Home

Parquet Types

Block parquet – a set of rather small blocks (15-22×40-80×190-500 mm).
Parquet board, panel parquet, multilayer parquet – most often these are a three-layer glued wood structures with the upper layer made of hard primary wood.
Glued-laminated parquet – three-layer structure where the upper layer is not factory-mounted (like panel parquet) but mounted while laying above previously laid underlayment.
Artistic parquet – glued-laminated or multilayer parquet with the upper layer made of shaped plates of different species of wood forming a complicated pattern.
Laminate – a set of long-length plates of waterproof MDF or HDF. Covered with hard plastic with wood pattern.
Frieze – plate, brick, stave. Semifinished parquet of different stages is usually called frieze.
Face – wide side of a block.
Edge – lateral longitudinal side.
Butt – lateral transversal side.
Tongue – a part of block that extrudes over the edge or butt surface.
Groove – hollow in the edge or butt for a tongue to enter.
Wear layer – upper block layer from face side surface to the upper part of a tongue or a groove.
Face side – external surface of wear layer.
Backside – surface opposite to the face side.
Lower layer – a part of block width from backside to lower part of tongue or a groove.
Right block – with butt tongue right (if to look on a face side putting the block edge tongue down).
Left plate with butt tongue left.

Block Parquet

Block parquet is a set of uniform blocks that are laid on the floor butt-joint. The thickness of blocks usually ranges between 15-22 mm, width – 40-75 mm, length – 195-490 mm. They are joint by two special laterally prominent tongues. Parquet differs from parquet board by just being not completely running-measurable. It has tongue and groove on butts also.

Multilayer Parquet

Multilayer technology is older than block one. Anciently complicated combinations of wood staves in the form of ornaments were most often cut in wood underlayment (intarsia technique), now they are glued (marquetry). Two or three layers of wood are laid so that the grain of one layer is directed along the length and of the second one – across the length.

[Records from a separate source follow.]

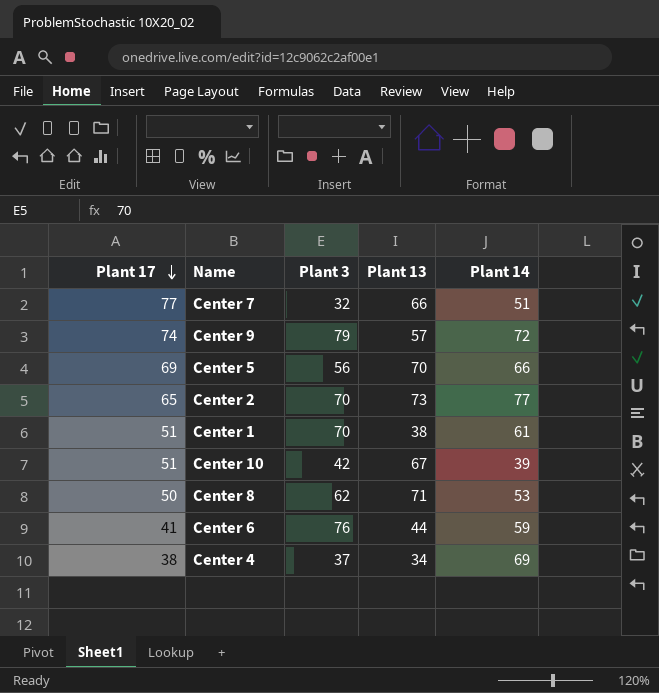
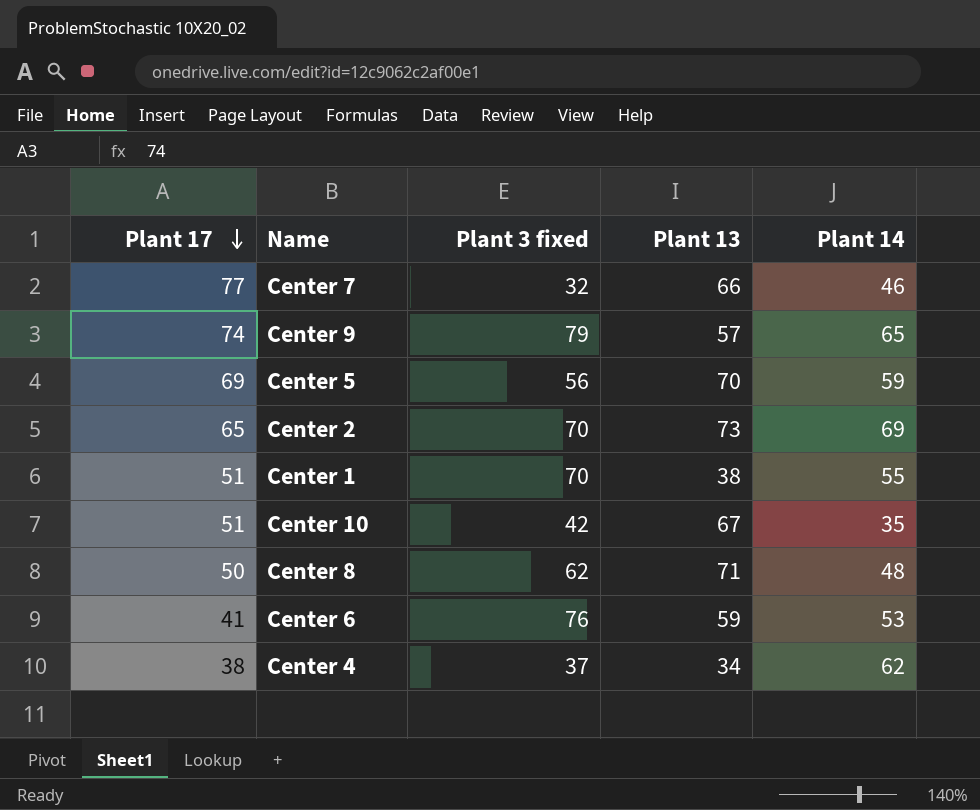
column name: Plant 3 -> Plant 3 fixed
Center 7 | Plant 14: 51 -> 46
Center 9 | Plant 14: 72 -> 65
Center 5 | Plant 14: 66 -> 59
Center 2 | Plant 14: 77 -> 69
Center 1 | Plant 14: 61 -> 55
Center 10 | Plant 14: 39 -> 35
Center 8 | Plant 14: 53 -> 48
Center 6 | Plant 13: 44 -> 59
Center 6 | Plant 14: 59 -> 53
Center 4 | Plant 14: 69 -> 62

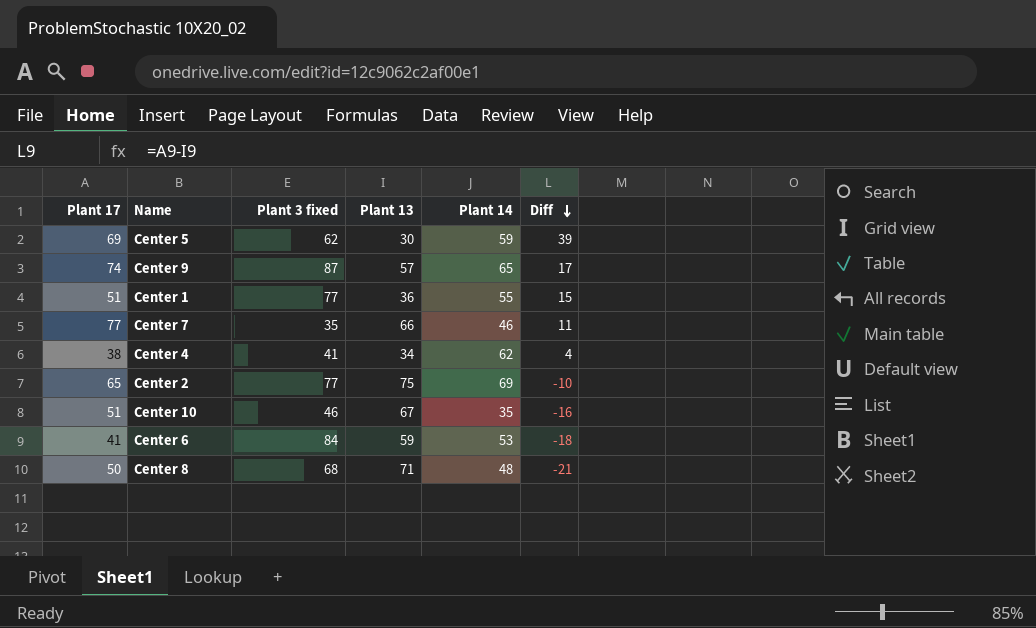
row order: Plant 17 descending -> Diff descending
column Diff | formula: none -> [Plant 17] - [Plant 13]
Center 5 | Plant 3 fixed: 56 -> 62
Center 5 | Plant 13: 70 -> 30
Center 9 | Plant 3 fixed: 79 -> 87
Center 1 | Plant 3 fixed: 70 -> 77
Center 1 | Plant 13: 38 -> 36
Center 7 | Plant 3 fixed: 32 -> 35
Center 4 | Plant 3 fixed: 37 -> 41
Center 2 | Plant 3 fixed: 70 -> 77
Center 2 | Plant 13: 73 -> 75
Center 10 | Plant 3 fixed: 42 -> 46
Center 6 | Plant 3 fixed: 76 -> 84
Center 8 | Plant 3 fixed: 62 -> 68

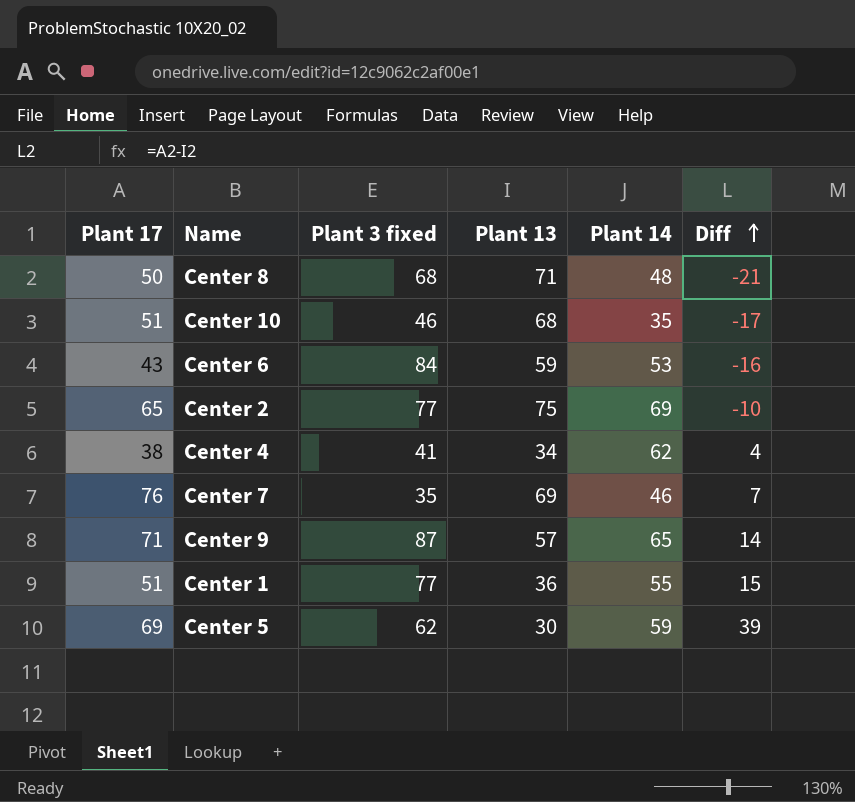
row order: Diff descending -> Diff ascending
Center 10 | Plant 13: 67 -> 68
Center 10 | Diff: -16 -> -17
Center 6 | Plant 17: 41 -> 43
Center 6 | Diff: -18 -> -16
Center 7 | Plant 17: 77 -> 76
Center 7 | Plant 13: 66 -> 69
Center 7 | Diff: 11 -> 7
Center 9 | Plant 17: 74 -> 71
Center 9 | Diff: 17 -> 14

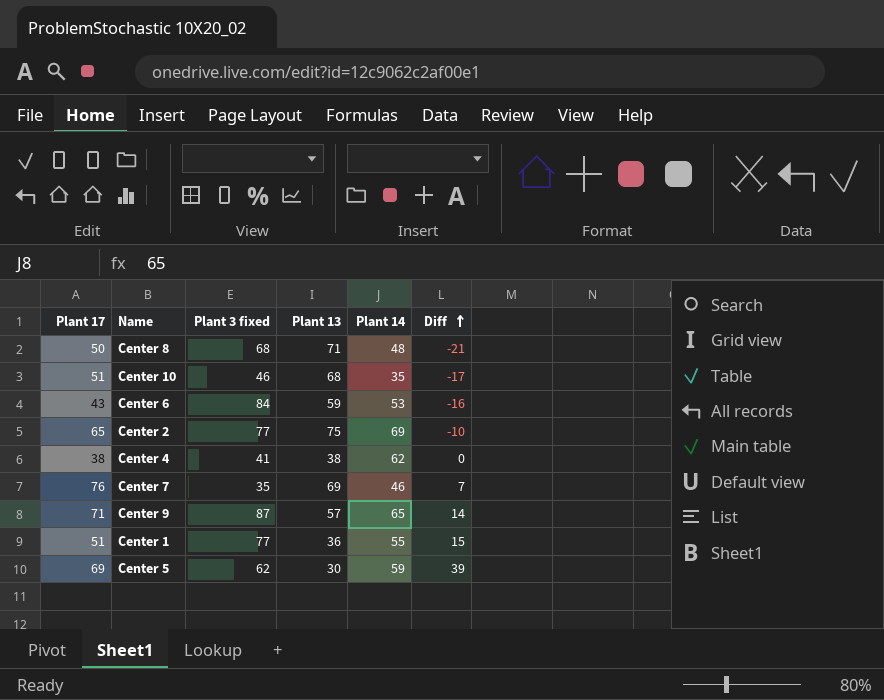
Center 4 | Plant 13: 34 -> 38
Center 4 | Diff: 4 -> 0

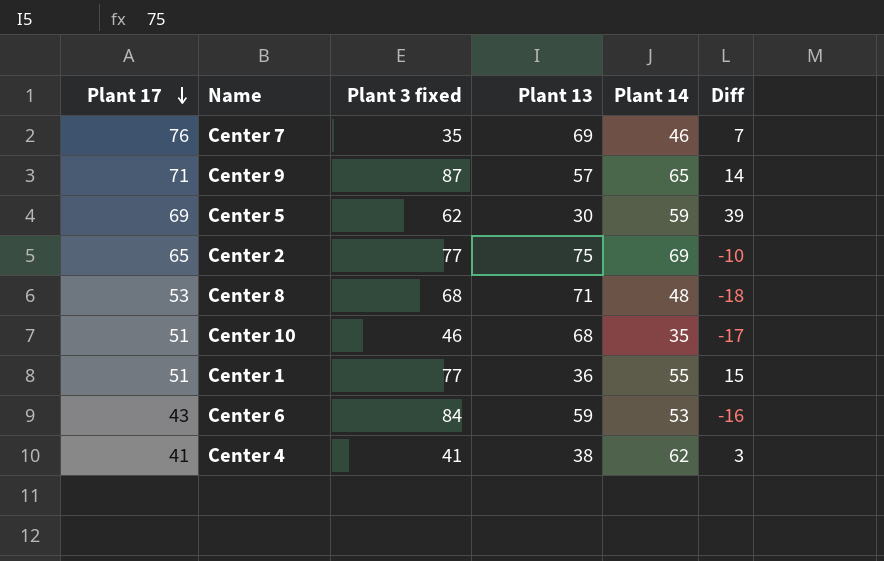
row order: Diff ascending -> Plant 17 descending
Center 8 | Plant 17: 50 -> 53
Center 8 | Diff: -21 -> -18
Center 4 | Plant 17: 38 -> 41
Center 4 | Diff: 0 -> 3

Such a solution is more stable at humidity drops.

Face wood layer

Face wood layer is hard and made of prime wood. These are thin (usually 3-5 mm) planks of 150 -200 mm length. The lower layer is made of thick blocks that can be made even of wood waste provided it is of the same wood species. It is very important for a board to be strongly varnished. It will be perfect to have five varnish coats as face layer is rather thin and so vulnerable. Varnishing can be factory-made.

Panel parquet

Panel parquet is technologically similar to the parquet board but it has square shape. Typical dimensions are 400×400, 480×480, 520×520, 600×600, 650×650 mm. There can also be other sizes. High manufacture grade of parquet board and panel parquet makes their laying several times cheaper then that of block parquet.

Glued-laminated parquet

Glued-laminated parquet is also multilayer one. However, its upper layer is glued outside workshop already in a parqueted room, on the ready multilayer underlayment. There are no general joints between large panels.

Artistic Parquet

Technologically mosaic (artistic, palace) parquet and glued-laminated parquet are the same. However, artistic parquet can also be made according to parquet panel technology. Mosaic plates often have complicated and even curvilinear shape. They are made of different wood species that have different colors. They can be laid forming regular or sparse ornament and even a picture. Plots of parquet pictorial art are usually romantic. Sometimes they are artistic in the proper sense of this word.

Other

In addition to the parquet types described above there are other types with their own technologies. Block two-layer parquet: upper thin layer is made of wood, the lower one is made of multilayer veneer. It is factory-varnished and has 6 coats of uv-harderning varnish.

Lamparquet (should not be confused with laminate) thin parquet staves without tongue-and-groove.